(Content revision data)
[Start of section]
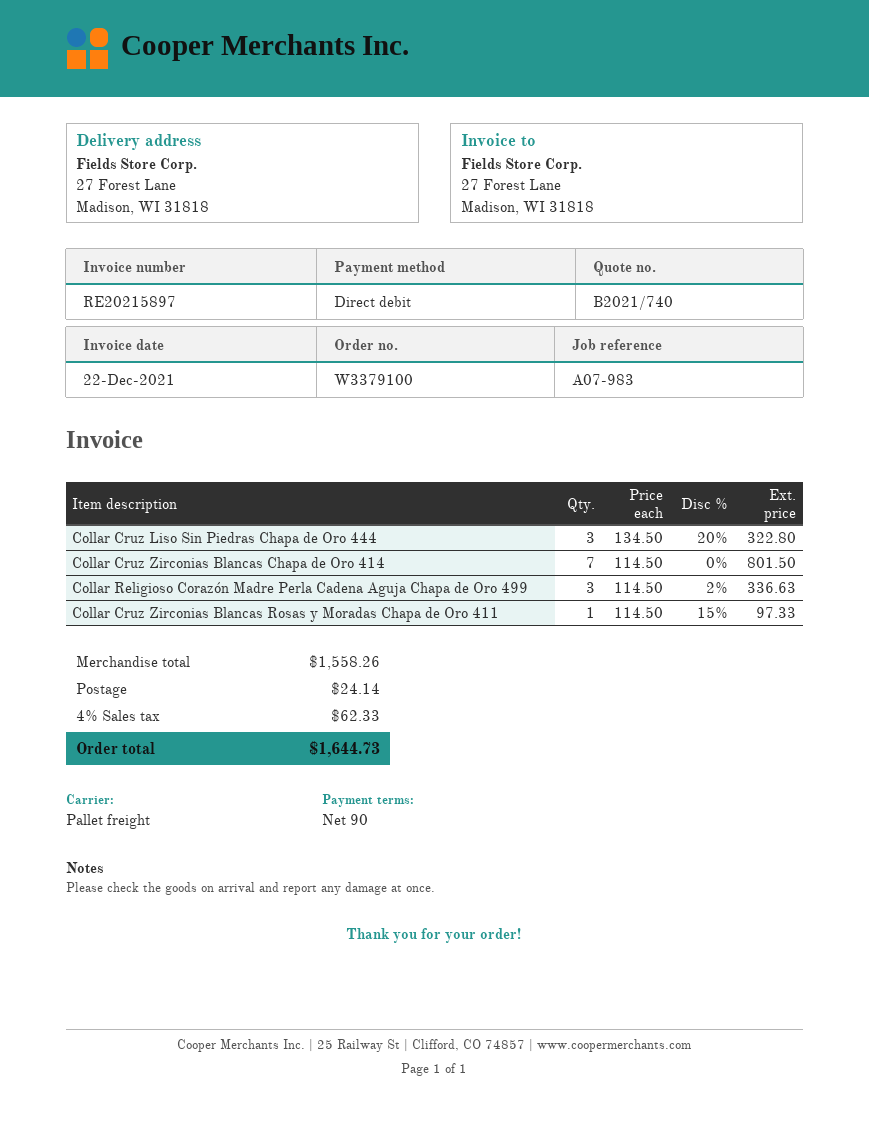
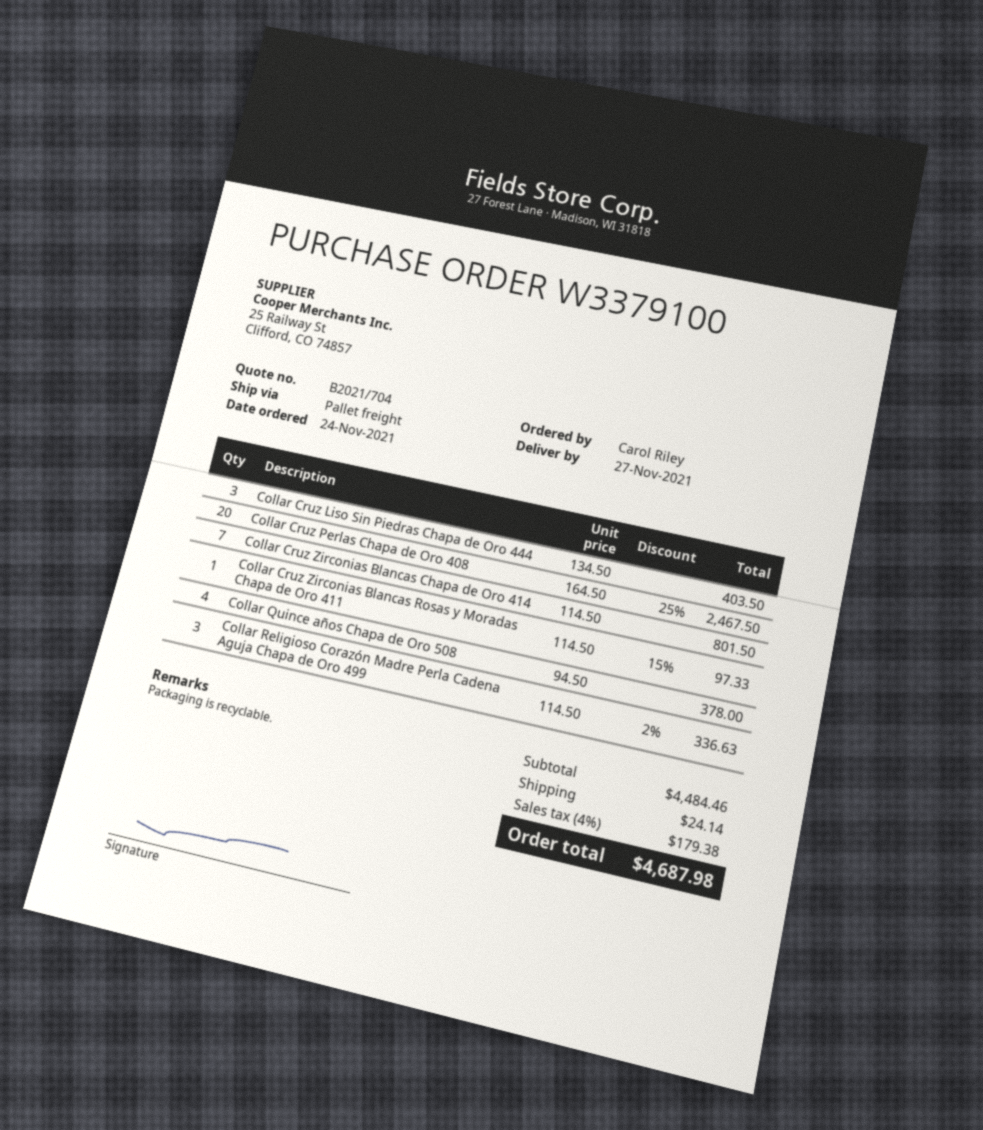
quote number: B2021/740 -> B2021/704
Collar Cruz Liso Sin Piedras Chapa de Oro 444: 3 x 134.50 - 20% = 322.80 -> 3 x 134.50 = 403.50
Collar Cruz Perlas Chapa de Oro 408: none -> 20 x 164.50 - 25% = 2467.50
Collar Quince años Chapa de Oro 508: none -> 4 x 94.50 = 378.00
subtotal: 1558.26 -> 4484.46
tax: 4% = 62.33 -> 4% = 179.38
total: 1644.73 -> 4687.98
[End of section]
**What to work on**
Check each line of the records above for the string "none", and report every line that has it.

**Expected answer**
Collar Cruz Perlas Chapa de Oro 408: none -> 20 x 164.50 - 25% = 2467.50
Collar Quince años Chapa de Oro 508: none -> 4 x 94.50 = 378.00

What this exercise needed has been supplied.